_AIM OF THE TASK_
Once you reach the line containing "changes are required." in the data below, restate each line word for word up to and including the one containing "Entrada | 00_CONSIGNA_tres_vendedoras_una_ganadora.in".

### INFORMATION SUPPLIED ###

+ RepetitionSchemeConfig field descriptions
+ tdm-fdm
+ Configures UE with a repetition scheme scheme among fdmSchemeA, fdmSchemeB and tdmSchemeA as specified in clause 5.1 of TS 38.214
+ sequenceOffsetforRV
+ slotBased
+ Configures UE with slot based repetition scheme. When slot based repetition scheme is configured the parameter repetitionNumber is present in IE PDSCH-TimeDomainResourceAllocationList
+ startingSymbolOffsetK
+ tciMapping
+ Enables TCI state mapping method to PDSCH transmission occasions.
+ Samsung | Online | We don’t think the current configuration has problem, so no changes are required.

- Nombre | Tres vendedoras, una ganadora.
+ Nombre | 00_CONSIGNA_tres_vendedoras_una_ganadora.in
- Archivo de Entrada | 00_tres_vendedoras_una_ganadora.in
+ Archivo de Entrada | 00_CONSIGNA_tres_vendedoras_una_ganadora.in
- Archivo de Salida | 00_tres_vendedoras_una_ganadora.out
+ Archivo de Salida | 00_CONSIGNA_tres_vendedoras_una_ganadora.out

###
### INFORMATION SUPPLIED ###

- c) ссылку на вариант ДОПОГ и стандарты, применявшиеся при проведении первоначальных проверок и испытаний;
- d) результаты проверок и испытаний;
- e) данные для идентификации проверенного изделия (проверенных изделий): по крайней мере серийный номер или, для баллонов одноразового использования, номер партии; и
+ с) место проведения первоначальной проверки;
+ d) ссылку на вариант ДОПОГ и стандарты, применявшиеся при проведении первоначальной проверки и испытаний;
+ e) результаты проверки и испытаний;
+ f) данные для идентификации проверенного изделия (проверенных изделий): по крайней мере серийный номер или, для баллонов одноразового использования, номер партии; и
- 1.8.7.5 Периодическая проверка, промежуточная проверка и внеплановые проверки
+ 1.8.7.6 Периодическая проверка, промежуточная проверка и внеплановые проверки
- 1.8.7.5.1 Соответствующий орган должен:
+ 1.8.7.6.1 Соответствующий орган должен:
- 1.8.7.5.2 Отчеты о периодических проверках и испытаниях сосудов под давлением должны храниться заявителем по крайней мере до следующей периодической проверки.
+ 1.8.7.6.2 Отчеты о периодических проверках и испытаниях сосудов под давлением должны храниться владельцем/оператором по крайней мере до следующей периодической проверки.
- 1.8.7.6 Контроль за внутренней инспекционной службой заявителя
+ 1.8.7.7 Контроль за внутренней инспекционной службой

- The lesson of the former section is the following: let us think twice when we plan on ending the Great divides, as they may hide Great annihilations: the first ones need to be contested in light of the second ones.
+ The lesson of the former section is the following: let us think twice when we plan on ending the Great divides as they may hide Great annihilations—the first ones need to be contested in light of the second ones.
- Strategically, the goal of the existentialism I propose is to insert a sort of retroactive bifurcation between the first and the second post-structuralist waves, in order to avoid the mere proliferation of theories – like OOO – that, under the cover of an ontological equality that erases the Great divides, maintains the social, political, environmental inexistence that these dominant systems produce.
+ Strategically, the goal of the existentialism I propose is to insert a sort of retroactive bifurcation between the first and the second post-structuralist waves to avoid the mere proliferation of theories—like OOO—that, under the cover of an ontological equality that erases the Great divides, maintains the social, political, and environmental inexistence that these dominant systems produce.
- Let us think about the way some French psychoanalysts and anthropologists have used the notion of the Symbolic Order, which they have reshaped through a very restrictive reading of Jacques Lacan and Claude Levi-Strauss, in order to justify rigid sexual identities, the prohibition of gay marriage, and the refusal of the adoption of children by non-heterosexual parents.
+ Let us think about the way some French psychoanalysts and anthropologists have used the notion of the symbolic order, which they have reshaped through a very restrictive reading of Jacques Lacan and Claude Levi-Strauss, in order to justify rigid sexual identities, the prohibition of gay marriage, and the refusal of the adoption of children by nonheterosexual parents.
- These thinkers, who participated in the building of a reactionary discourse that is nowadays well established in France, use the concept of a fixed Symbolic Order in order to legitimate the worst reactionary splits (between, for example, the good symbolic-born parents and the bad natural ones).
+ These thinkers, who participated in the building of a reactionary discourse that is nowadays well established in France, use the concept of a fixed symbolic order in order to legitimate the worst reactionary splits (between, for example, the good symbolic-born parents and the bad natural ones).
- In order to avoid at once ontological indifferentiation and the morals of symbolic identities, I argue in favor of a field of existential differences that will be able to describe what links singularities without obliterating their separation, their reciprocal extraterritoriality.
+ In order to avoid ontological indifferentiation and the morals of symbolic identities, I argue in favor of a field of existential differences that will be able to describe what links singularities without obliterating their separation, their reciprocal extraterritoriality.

###

_RESPONSE TO THIS TASK_
+ Samsung | Online | We don’t think the current configuration has problem, so no changes are required.

- Nombre | Tres vendedoras, una ganadora.
+ Nombre | 00_CONSIGNA_tres_vendedoras_una_ganadora.in
- Archivo de Entrada | 00_tres_vendedoras_una_ganadora.in
+ Archivo de Entrada | 00_CONSIGNA_tres_vendedoras_una_ganadora.in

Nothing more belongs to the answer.